Controlling one’s borders’ should be a given for any country. Whilst Britain must always be welcoming and kind, an immigration and asylum system must have three tenets: Is it fair to both immigration and the taxpayer? Is it humane? And, does it work?
Currently the system is not fair to the taxpayer, with almost £5 million spent every day to accommodate asylum seekers in hotels up and down the country.
It is not so humane either, because those who are benefiting the most are the people traffickers who are taking advantage of individuals by fleecing them for thousands of pounds, and putting vulnerable children in the hands of people smugglers and modern-day slavery risks.
Will this new system work? Well of course the jury is still out and there are both serious moral and financial hazards ahead but as one colleague noted during the Home Secretary’s statement in the House yesterday, both the EU and UN have used Rwanda as a country for resettlement.
But it is incumbent on those who are expressing opposition to the proposals to come up with serious plans of their own to deal with the problem.
In addition, it is worth reminding ourselves that those who are travelling here on perilous Channel crossings, are coming from France – a safe country where they are able to make an asylum claim.
Contrary to what has been reported, the Conservatives have a proud record on refugees.
Whether it be the 28,000 Ugandan Asians, who came here under Ted Heath in the 1970s, the 20,000 Syrian refugees who were offered sanctuary through the Vulnerable Persons Resettlement Scheme during the Cameron years, and most recently, the Johnson Government’s commitment to allow 20,000 Afghans to come to the UK to escape the ravages and barbarism of the Taliban.
Let us also not forget that given China’s ever-tightening leash of control over Hong Kong, Britain has offered the opportunity to every Hong Kong citizen, who wishes to take advantage of the chance, to come and live in Britain.
I am proud that the United Kingdom has, as it has done so often, acted as a haven and sanctuary for so many fleeing persecution.

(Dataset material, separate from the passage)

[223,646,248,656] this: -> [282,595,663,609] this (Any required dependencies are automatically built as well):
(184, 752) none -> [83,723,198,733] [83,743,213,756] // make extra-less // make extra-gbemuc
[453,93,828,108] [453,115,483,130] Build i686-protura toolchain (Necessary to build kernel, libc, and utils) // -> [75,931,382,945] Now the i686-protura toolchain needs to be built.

Whether it be the Sir Nicholas Winton Kindertransport for Jewish children during the Nazi era, or the Ukranian refugee scheme developed by the Department for Levelling Up and the Home Office.
In my own constituency of Harlow, I recently met an Afghan refugee who had given great support to the British army, and was transported out of the country last summer, and with other refugees has now been re-settled here with his family.
Of course there are bureaucratic hurdles that need urgently to be overcome. We do, for instance, need a separate Immigration Department fit for purpose and broken away from the Home Office.
But, to those who are fair-minded, they will know that creating a new programme, bringing in many thousands of new citizens, is not always easy. It is not just about visas, but infrastructure too: accommodation, schools, jobs, the NHS, and much more.
Controlling our borders is not the same as being uncompassionate. Far from it. As someone whose father was an immigrant to this country many years ago, I care deeply that our country has outstretched hands to those in need.
Looking at our record, as opposed to the rhetoric, I remain convinced that this is still the case.